Khrushchev's rise from the humblest of origins makes his a success story. Yet almost as soon as he reached the top, his self-defeating behavior began-far from all his troubles were of his own making, of course, but many were brought on by his own actions. The Secret Speech itself triggered turmoil in Poland and then revolution in Hungary in 1956. The Cuban missile crisis of 1962 was the beginning of the end of Khrushchev's decade in power. And there were many other such instances in which Khrushchev's behavior ended up undermining his own position.

One of the them was the Sino-Soviet conflict itself. This article will look closely at several key episodes, focussing on Mao's behavior and Khrushchev's response, before trying to explain the pattern in terms of Khrushchev's personality.

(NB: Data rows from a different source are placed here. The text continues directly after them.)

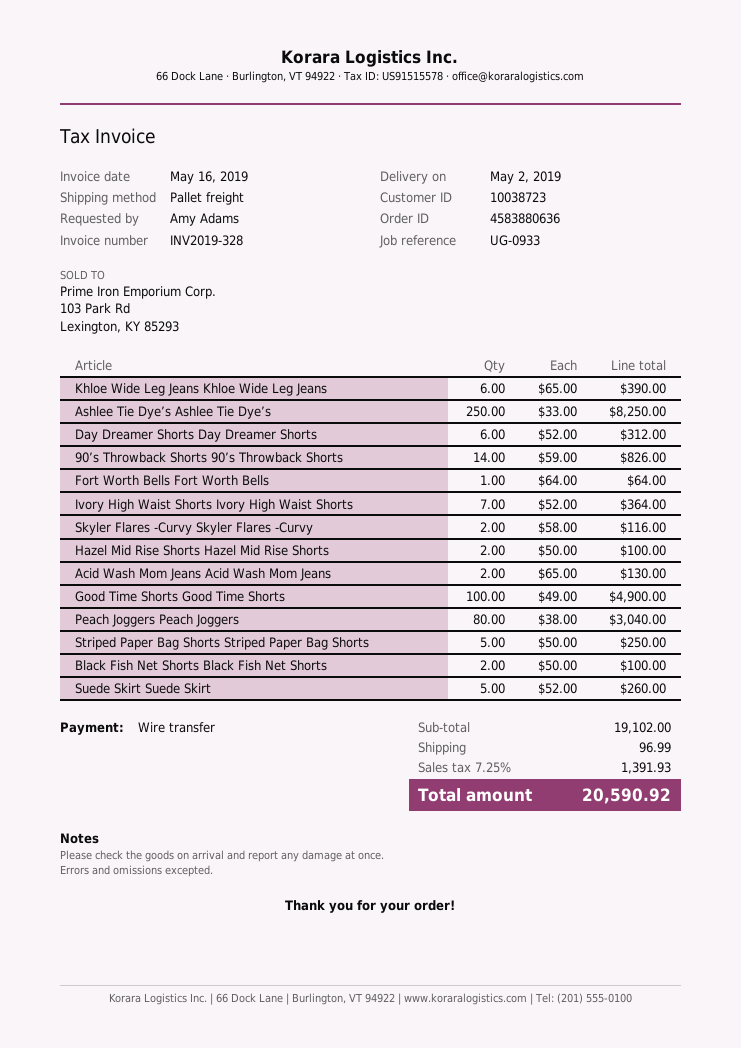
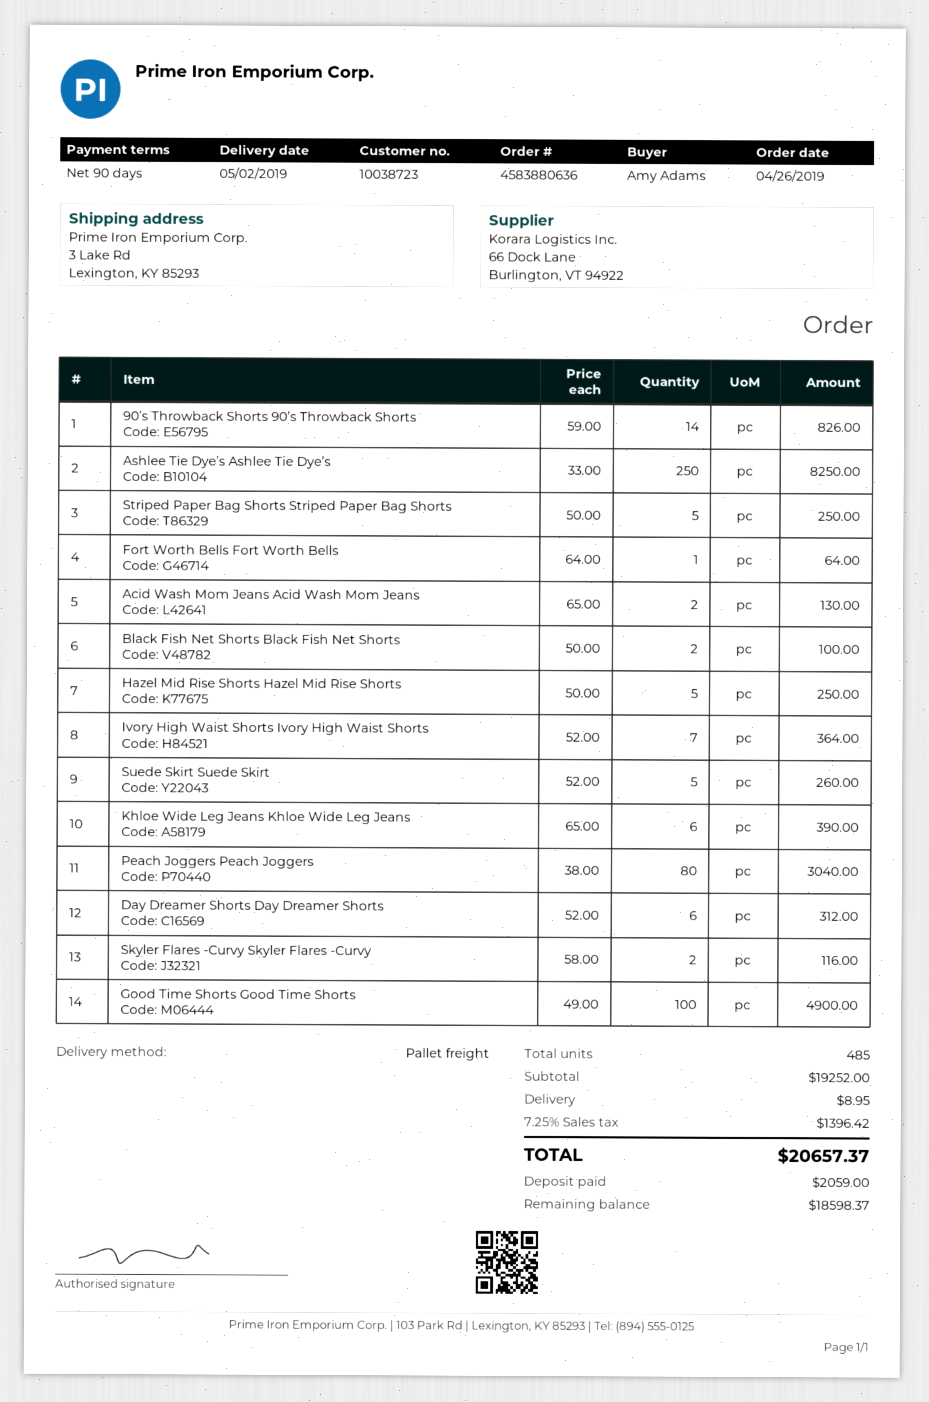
Hazel Mid Rise Shorts Hazel Mid Rise Shorts: 2 x 50.00 = 100.00 -> 5 x 50.00 = 250.00
subtotal: 19102.00 -> 19252.00
shipping: 96.99 -> 8.95
tax: 7.25% = 1391.93 -> 7.25% = 1396.42
total: 20590.92 -> 20657.37

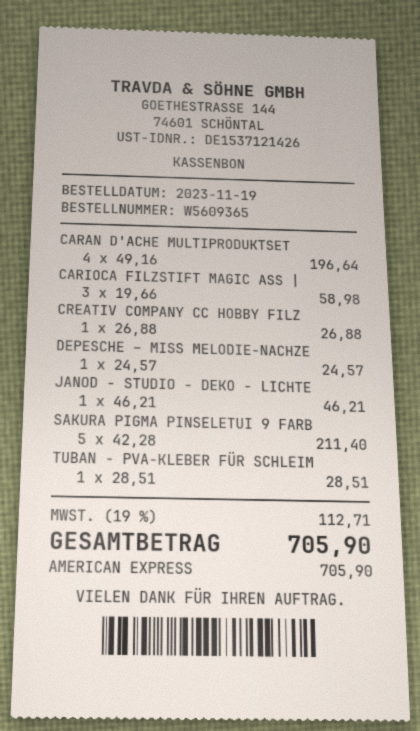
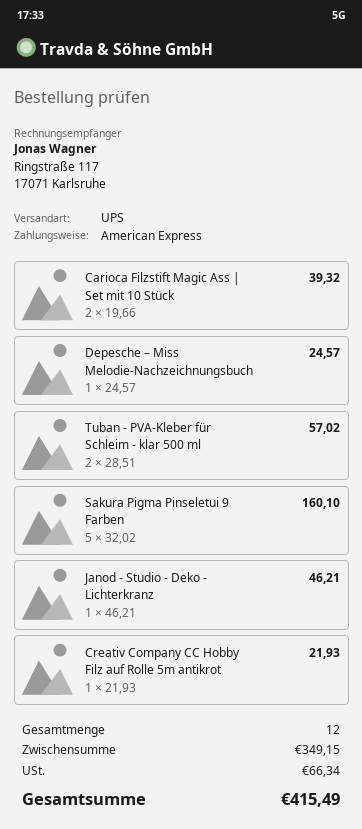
CARAN D'ACHE MULTIPRODUKTSET: 4 x 49.16 = 196.64 -> none
CARIOCA FILZSTIFT MAGIC ASS |: 3 x 19.66 = 58.98 -> 2 x 19.66 = 39.32
CREATIV COMPANY CC HOBBY FILZ: 1 x 26.88 = 26.88 -> 1 x 21.93 = 21.93
SAKURA PIGMA PINSELETUI 9 FARB: 5 x 42.28 = 211.40 -> 5 x 32.02 = 160.10
TUBAN - PVA-KLEBER FÜR SCHLEIM: 1 x 28.51 = 28.51 -> 2 x 28.51 = 57.02
tax: 112.71 -> 66.34
total: 705.90 -> 415.49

At first, Khrushchev's relations with Mao went quite well. The Chinese need for assistance, even greater after the Korean War than before it, guaranteed Khrushchev would get a warm reception in Beijing in 1954, especially since he arrived bearing substantial gifts. Khrushchev claims in his memoirs that he returned from China warning his colleagues that "conflict between us and China is inevitable.”5 But the fact that those same memoirs misattribute to his 1954 visit the famous Khrushchev-Mao swimming pool encounter that actually occurred in the summer of 1958 suggests that he mistakenly read back into 1954 the alarm he clearly felt four years later.

Even in 1954, however, Khrushchev probably first felt experienced sort of irritation with Mao that would grow steadily over the ensuing years. It was then, for example, that he offered to return the Port Arthur naval base without even being asked to by the Chinese-only to have Mao demand that the Soviets also hand over free of charge the Soviet weaponry located there.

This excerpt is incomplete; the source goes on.